Difference listings:

-- Opening Marker --

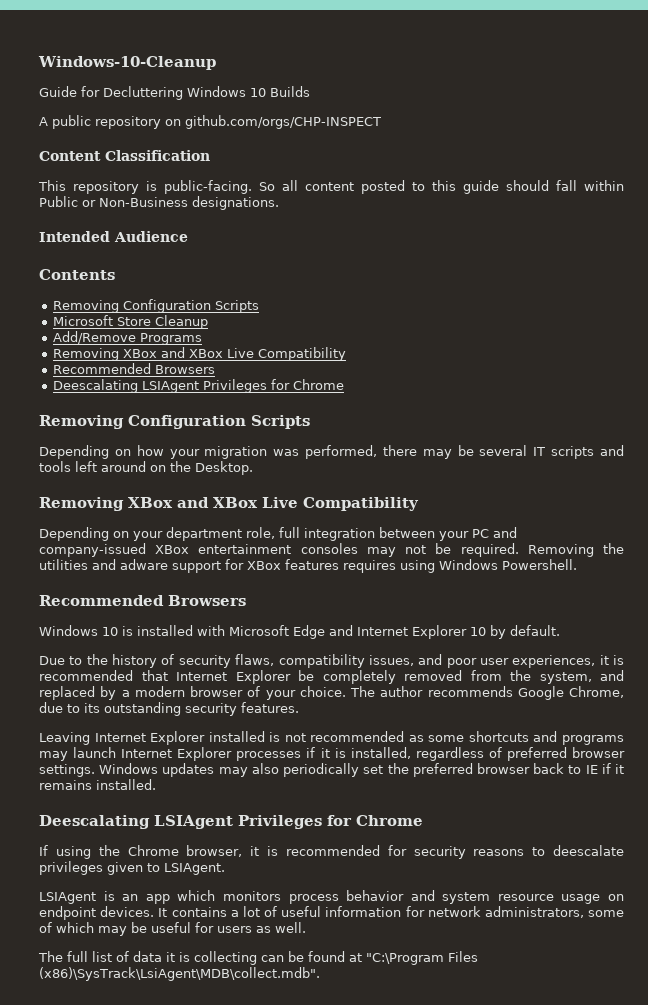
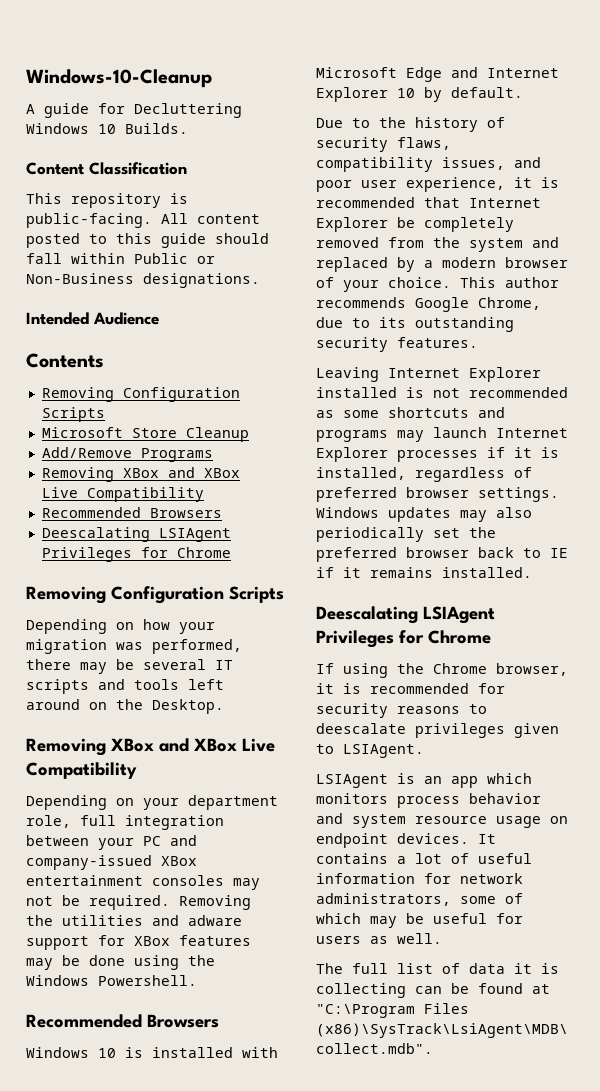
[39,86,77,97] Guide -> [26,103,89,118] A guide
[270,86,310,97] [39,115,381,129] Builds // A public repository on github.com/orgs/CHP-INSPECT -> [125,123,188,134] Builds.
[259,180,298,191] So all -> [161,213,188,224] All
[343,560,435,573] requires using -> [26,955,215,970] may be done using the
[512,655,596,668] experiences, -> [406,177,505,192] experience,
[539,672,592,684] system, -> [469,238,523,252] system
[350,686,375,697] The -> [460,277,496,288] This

-- Closing Marker --

Assignment: Type the entries again verbatim. Any pictures should be skipped.

Answer space:
[39,86,77,97] Guide -> [26,103,89,118] A guide
[270,86,310,97] [39,115,381,129] Builds // A public repository on github.com/orgs/CHP-INSPECT -> [125,123,188,134] Builds.
[259,180,298,191] So all -> [161,213,188,224] All
[343,560,435,573] requires using -> [26,955,215,970] may be done using the
[512,655,596,668] experiences, -> [406,177,505,192] experience,
[539,672,592,684] system, -> [469,238,523,252] system
[350,686,375,697] The -> [460,277,496,288] This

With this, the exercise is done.